Multimillionaires and super-rich control the majority of assets

Beyond the super-rich, the study identifies roughly 700,000 multimillionaires who, together with the super-rich, command a majority share of financial assets. Combined, these groups—multimillionaires plus the approximately 5,000 super-rich—hold about 52.8 percent of Germany’s financial wealth. Meanwhile, about 3.2 million people with assets between $250,000 and $1 million account for roughly 11.3 percent, placing the vast bulk of wealth in the hands of a comparatively small upper tier.

Asset classes driving gains: equities and real estate

BCG attributes much of the super-rich’s gains in 2025 to strong stock market performance, which disproportionately benefits large, diversified portfolios able to access equities and private equity. Financial assets in Germany rose nearly 18 percent last year, while total net wealth increased by about 15 percent to $23.3 trillion. Real assets—primarily real estate—also expanded, reaching $13.4 trillion and making up more than half of total assets, even as household liabilities edged up to $2.5 trillion.

Savings habits and shifting investment patterns among German households

Despite the surge at the top, German households remain comparatively conservative in their investment behavior, with deposits and cash still prominent across the population. BCG notes that ETFs, listed stocks, and other market-based instruments are steadily gaining traction, yet cultural factors and demographic pressures limit broader participation. An aging population, weaker economic growth and a historically cautious approach to equities continue to temper asset accumulation for many households.

Global context and methodology of the BCG study

The BCG Global Wealth Report places Germany in the context of a broader worldwide increase in private wealth: global net wealth climbed about 9 percent to $550 trillion, with financial assets up nearly 11 percent—the largest annual rise since 2021. Internationally, the United States led with $147 trillion in financial wealth, followed by China with $41.5 trillion, Japan with $15.6 trillion and Germany with $12.4 trillion. The analysis covers 97 markets representing roughly 98 percent of global economic output and draws on data from more than 100 banks and asset managers.

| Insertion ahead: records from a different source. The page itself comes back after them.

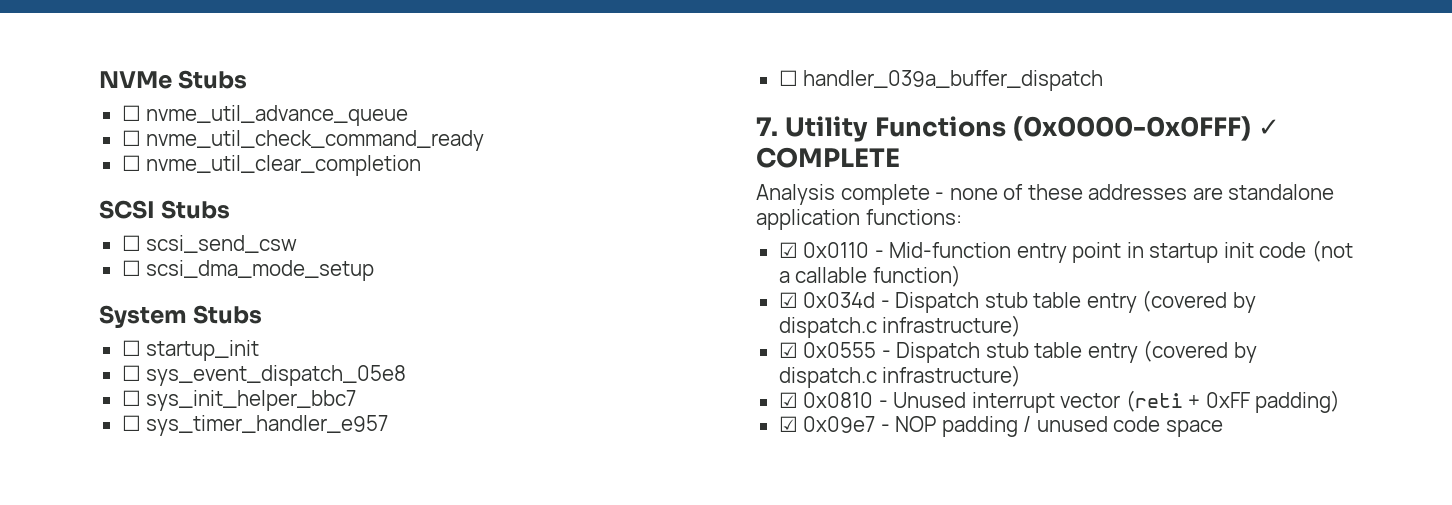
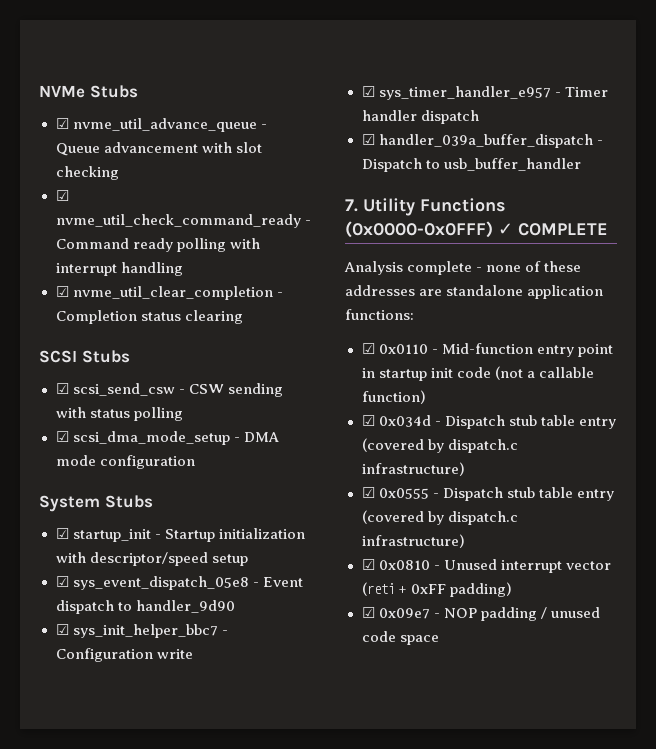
- ☐ nvme_util_advance_queue
- ☐ nvme_util_check_command_ready
- ☐ nvme_util_clear_completion
+ ☑ nvme_util_advance_queue - Queue advancement with slot checking
+ ☑ nvme_util_check_command_ready - Command ready polling with interrupt handling
+ ☑ nvme_util_clear_completion - Completion status clearing
- ☐ scsi_send_csw
- ☐ scsi_dma_mode_setup
+ ☑ scsi_send_csw - CSW sending with status polling
+ ☑ scsi_dma_mode_setup - DMA mode configuration
- ☐ startup_init
- ☐ sys_event_dispatch_05e8
- ☐ sys_init_helper_bbc7
- ☐ sys_timer_handler_e957
- ☐ handler_039a_buffer_dispatch
+ ☑ startup_init - Startup initialization with descriptor/speed setup
+ ☑ sys_event_dispatch_05e8 - Event dispatch to handler_9d90
+ ☑ sys_init_helper_bbc7 - Configuration write
+ ☑ sys_timer_handler_e957 - Timer handler dispatch
+ ☑ handler_039a_buffer_dispatch - Dispatch to usb_buffer_handler

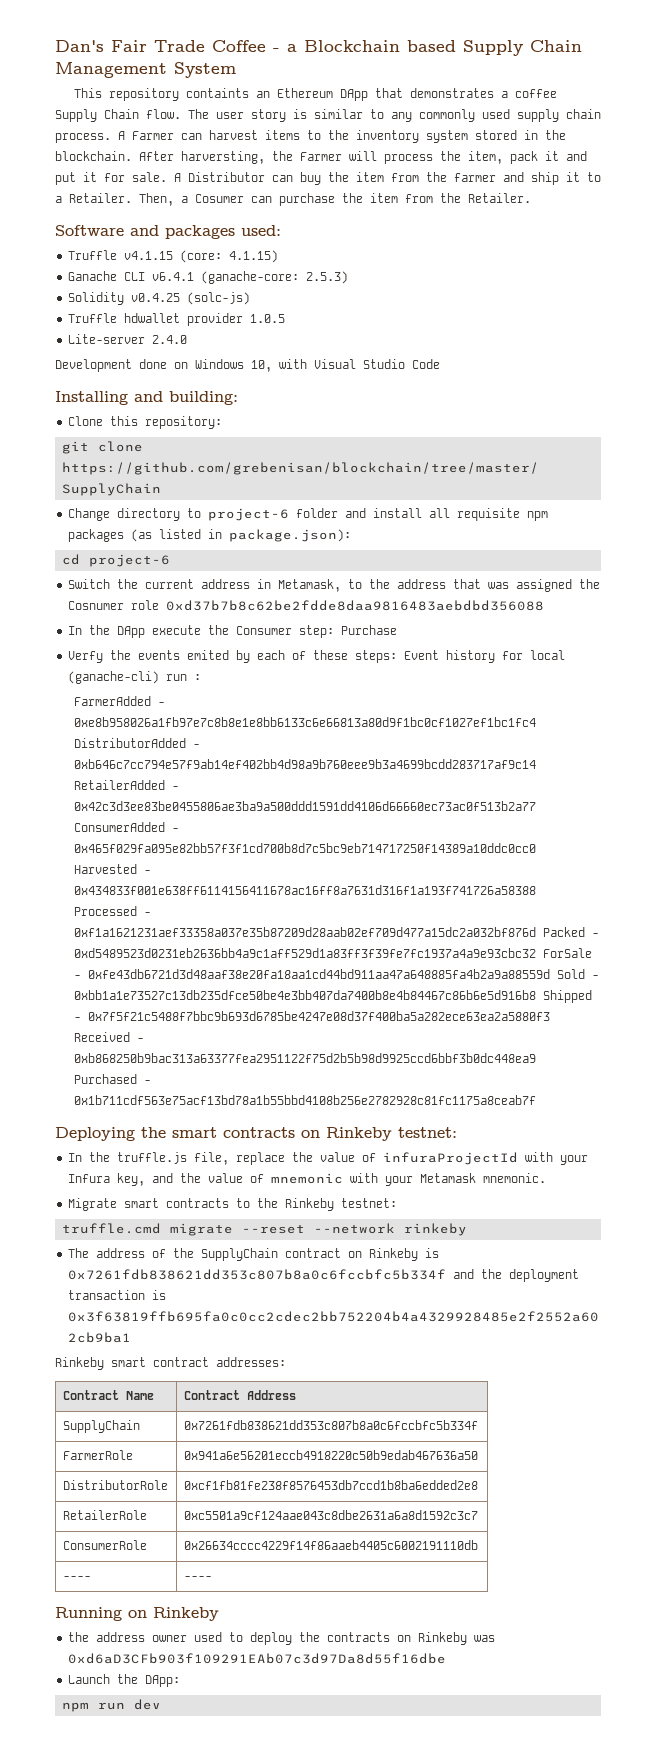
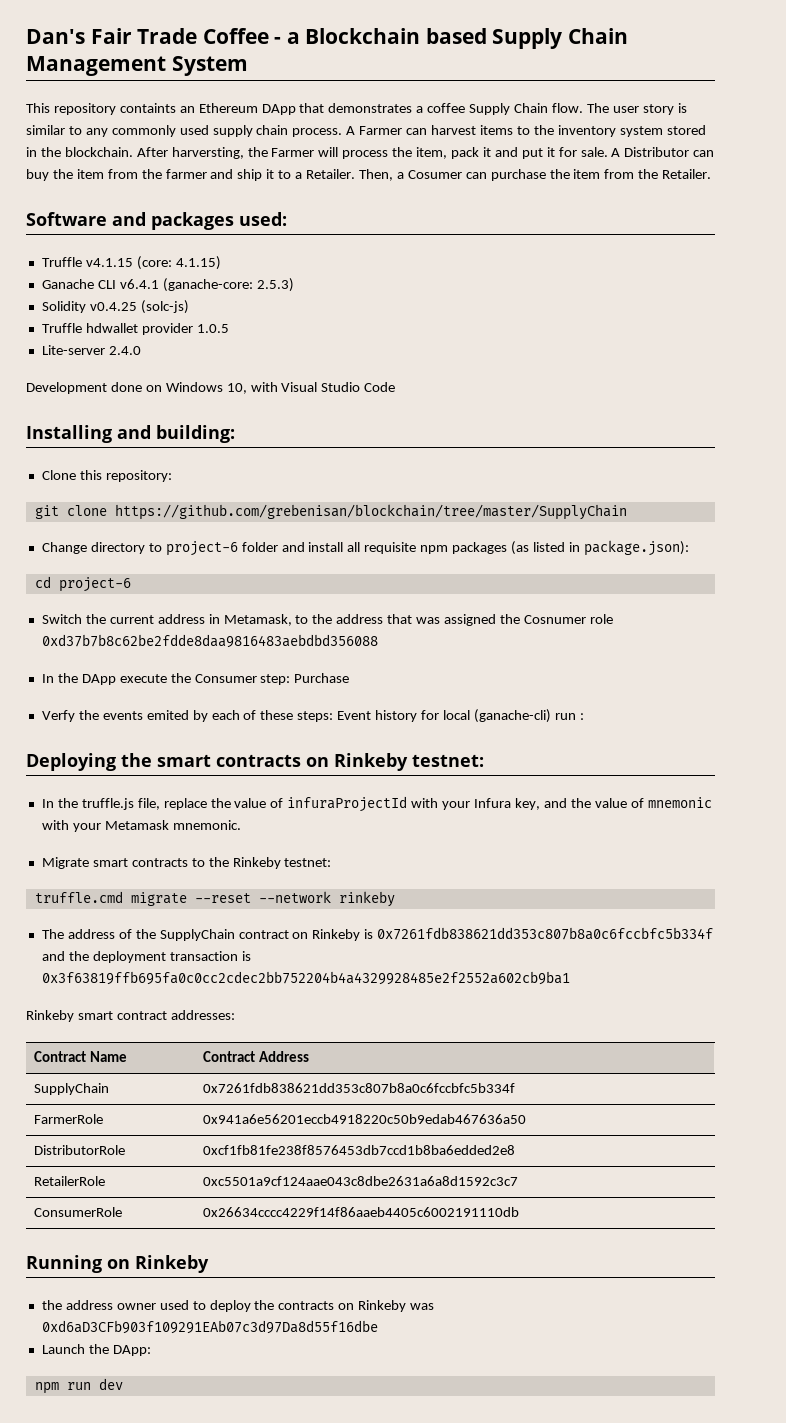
- FarmerAdded - 0xe8b958026a1fb97e7c8b8e1e8bb6133c6e66813a80d9f1bc0cf1027ef1bc1fc4 DistributorAdded - 0xb646c7cc794e57f9ab14ef402bb4d98a9b760eee9b3a4699bcdd283717af9c14 RetailerAdded - 0x42c3d3ee83be0455806ae3ba9a500ddd1591dd4106d66660ec73ac0f513b2a77 ConsumerAdded - 0x465f029fa095e82bb57f3f1cd700b8d7c5bc9eb714717250f14389a10ddc0cc0 Harvested - 0x434833f001e638ff6114156411678ac16ff8a7631d316f1a193f741726a58388 Processed - 0xf1a1621231aef33358a037e35b87209d28aab02ef709d477a15dc2a032bf876d Packed - 0xd5489523d0231eb2636bb4a9c1aff529d1a83ff3f39fe7fc1937a4a9e93cbc32 ForSale - 0xfe43db6721d3d48aaf38e20fa18aa1cd44bd911aa47a648885fa4b2a9a88559d Sold - 0xbb1a1e73527c13db235dfce50be4e3bb407da7400b8e4b84467c86b6e5d916b8 Shipped - 0x7f5f21c5488f7bbc9b693d6785be4247e08d37f400ba5a282ece63ea2a5880f3 Received - 0xb868250b9bac313a63377fea2951122f75d2b5b98d9925ccd6bbf3b0dc448ea9 Purchased - 0x1b711cdf563e75acf13bd78a1b55bbd4108b256e2782928c81fc1175a8ceab7f
- ---- | ----

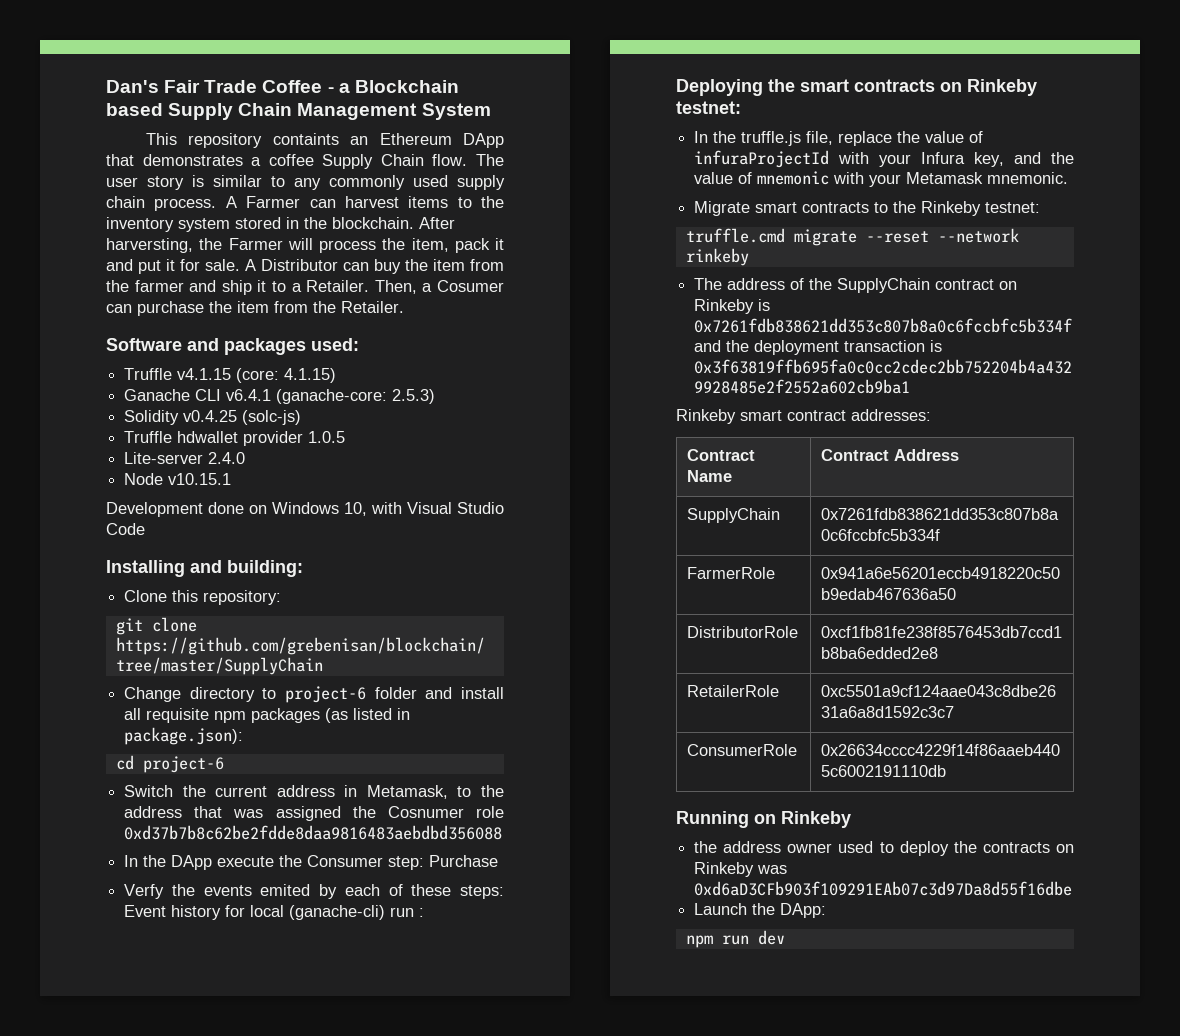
+ Node v10.15.1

Policy makers, asset managers and civil society groups are likely to scrutinize the implications of rising concentration, as shifts in where wealth sits can influence political dynamics, investment flows and fiscal debates. Michael Kahlich, a BCG partner and co-author of the report, summarized the trend succinctly: “Wealth concentration at the top continues to increase,” noting that those with larger portfolios can spread risk and access higher-return asset classes more easily.

The BCG report’s findings raise questions about access to capital markets, tax policy and the resilience of middle- and lower-wealth households to economic shocks. As Germany’s financial landscape evolves, monitoring who benefits from market gains will be central to discussions on inequality, economic policy and long-term financial stability.